Laberinto mental

Cruda e insistente continúo deambulando por este laberinto. Acabo de escapar de Nod*, todavía temblando por la sombra y sus aterradores habitantes. Las imágenes de colmillos afilados, garras delgadas y ojos ensangrentados revolotean sin descanso en mi mente. Me siento perdida, despojada, varada en un limbo oscuro.

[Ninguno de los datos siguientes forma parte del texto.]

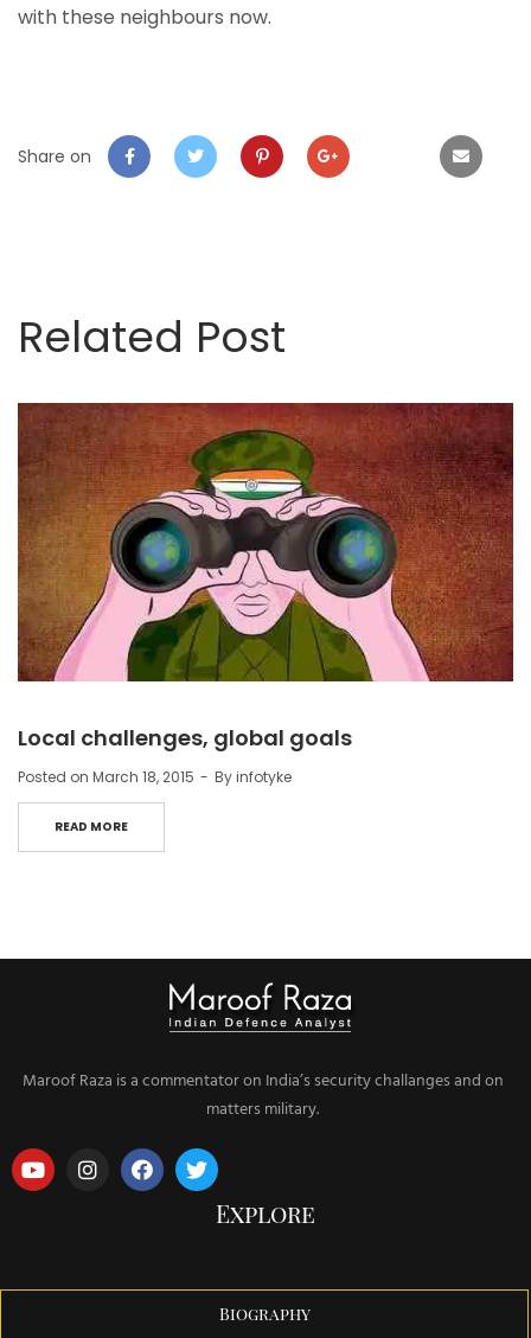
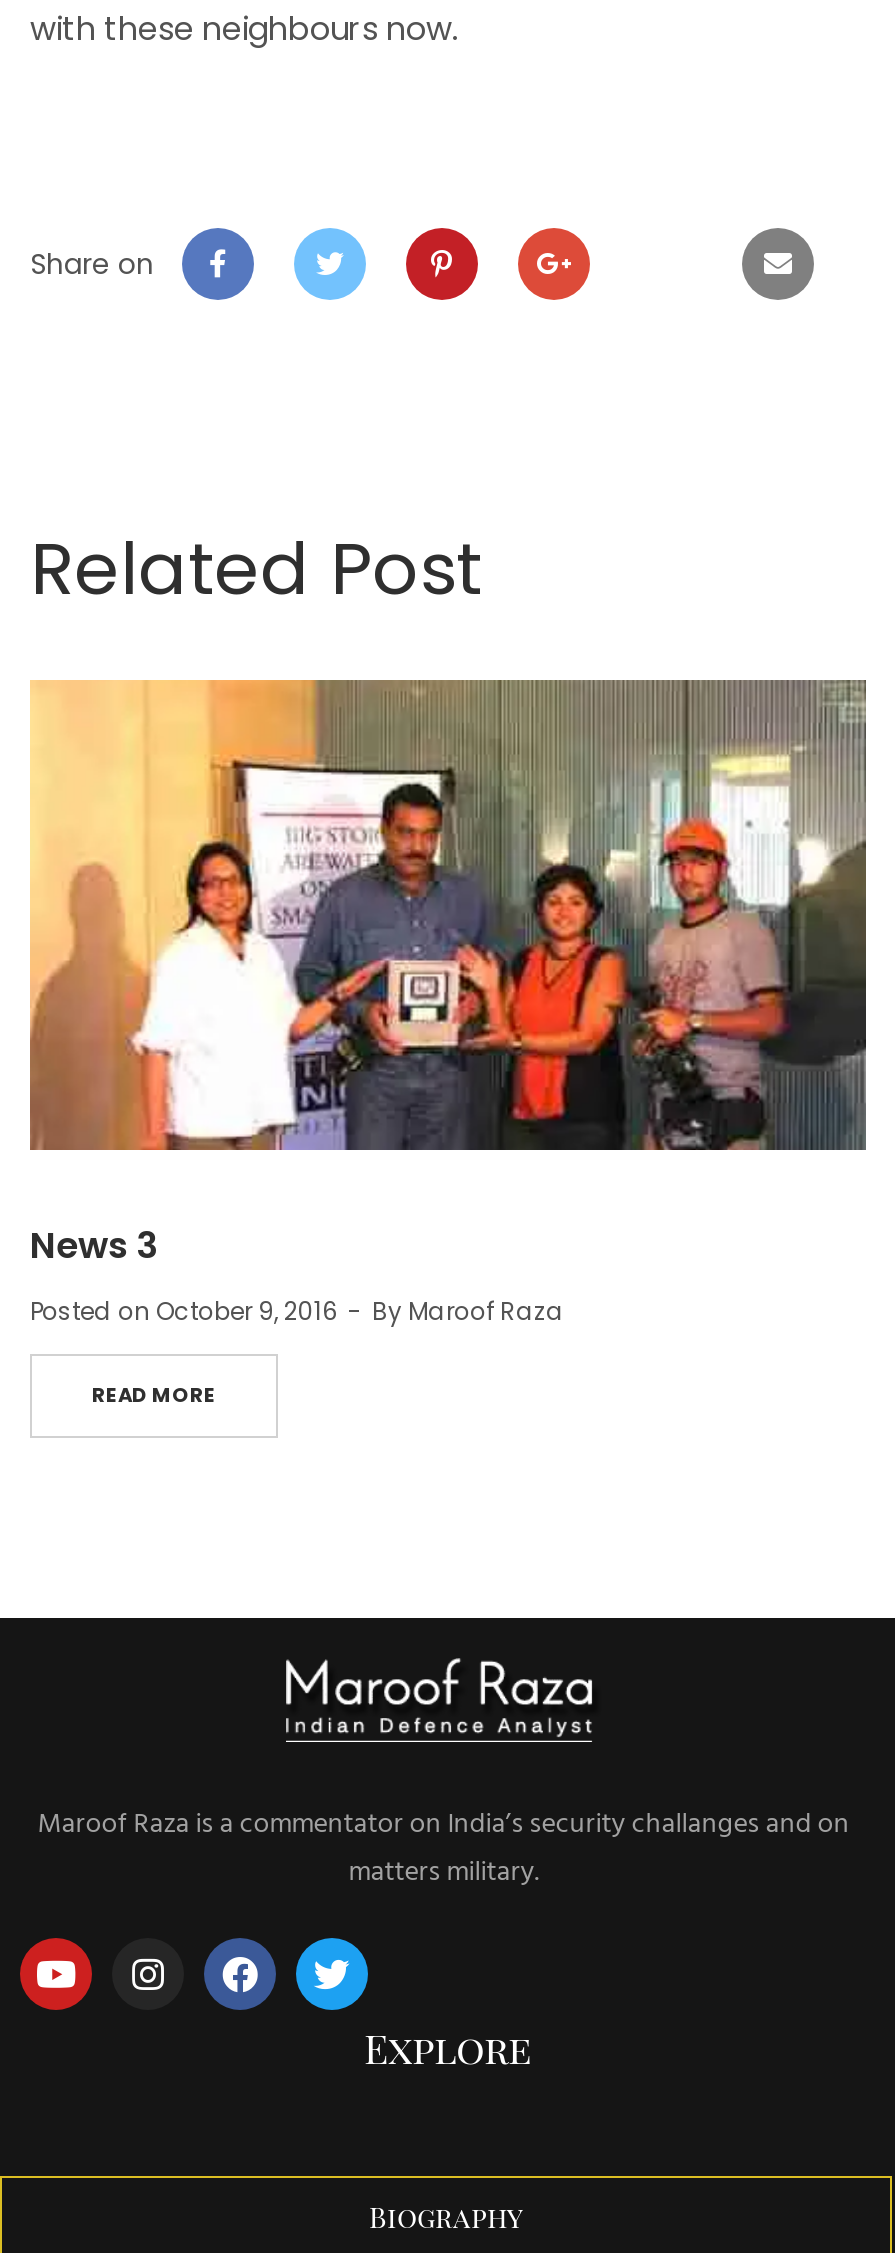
[17,402,514,753] [image] | Local challenges, global goals -> [30,678,868,1270] [image] | News 3
[18,767,292,787] Posted on March 18, 2015 | By infotyke -> [30,1294,564,1328] Posted on October 9, 2016 | By Maroof Raza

El pasillo que se extiende frente a mí es estrecho, con recovecos infinitos. Oigo a lo lejos una gotera constante. Su goteo acompasado se funde con mi respiración agitada. Mi corazón late con tal fuerza que amenaza con romper mi pecho diminuto. El aire se me escapa, los jadeos me asfixian y el sudor cubre mi piel como una segunda capa. Restos de lágrimas se aferran a mi rostro como cicatrices vivas.

Observo mis pitillos negros, desgastados y rotos, apenas sujetos por tirantes que ya no sostienen mi cuerpo. Las paredes, de un azul Prusia casi negro, rezuman una frialdad que me cala hasta los huesos. La humedad y la soledad se mezclan en este ambiente lúgubre.

− ¿Hacia dónde seguir?

Giro sobre mí misma, dando vueltas desesperadas, consciente de que estoy perdida. Pero también sé que, al igual que la moneda, luz y sombra son dos caras de una misma verdad. Mi cabeza late con un dolor abrumador, como si cientos de martillos la golpearan al unísono, apretada por vendas invisibles. Llevo mis manos a las sienes, intentando calmar la presión. Mi cabello largo y ceniza está empapado aún, y desde mis entrañas surge un grito desgarrador: “¿Hacia dónde?”

Las puertas se alzan interminables a mi alrededor… ¿Habrá alguna pista?

Sigo caminando, ya sin correr, pero con pasos agitados. Aún empapada en sudor, mi piel fina y pálida siente cada gota de desesperación. Sin embargo, algo en mí se alienta, como si hubiese dejado atrás la sombra. O al menos, una de tantas.

“Hacia el agua”.

Mis pasos se dirigen al sonido de la gotera. Una puerta llama mi atención. Es extraña, adornada con formas doradas que parecen retorcidas. Una cara emerge de la mirilla y me habla con voz solemne. Ignoro sus palabras. En cambio, la puerta de enfrente, de una madera sencilla y cálida, se abre sin resistencia. Avanzo hacia ella, dejando atrás la arrogancia de la otra voz.

Reconozco este lugar. Es el refugio que creé cuando era niña. Un mundo donde la realidad desaparecía. Los árboles se alzan altos, proyectando sombras acogedoras sobre la tierra; las flores, infinitas, esparcen un perfume dulce y envolvente. El cielo es de un azul claro y puro, iluminando a hadas y elfos que danzan entre la magia. Luciérnagas y mariposas vuelan juguetonas, llenando el aire de vida. Cerca del lago, las hadas han preparado una balsa, adornada con hojas y flores blancas. Vienen a mí. Me abrazan.

Las luciérnagas revolotean a mi alrededor, susurrando secretos en mis oídos. Ariel toca una melodía suave en su flautín, sentado sobre una hoja de parra. Me desvisto lentamente con la ayuda de las hadas, que luego me sumergen en un baño perfumado de lavanda. Al salir, me visten con gasas blancas, girando a mi alrededor mientras crean un vestido etéreo. Mariposas adornan mi cabello y mis manos con flores delicadas.

Descalza, camino hacia la balsa. Los seres mágicos me acompañan, y en sus abrazos, siento la paz. Agradezco desde lo más profundo de mis ojos puros, y finalmente, me dejo llevar sobre la balsa. Deslizo hacia el descanso eterno, hacia un fin que no es final, sino un nuevo principio en el infinito.


Nod: un lugar místico que alberga a los seres de la niebla, una grieta entre los mundos. Esta evocadora referencia surge de “Mujeres que corren con los lobos”, de Clarissa Pinkola Estés.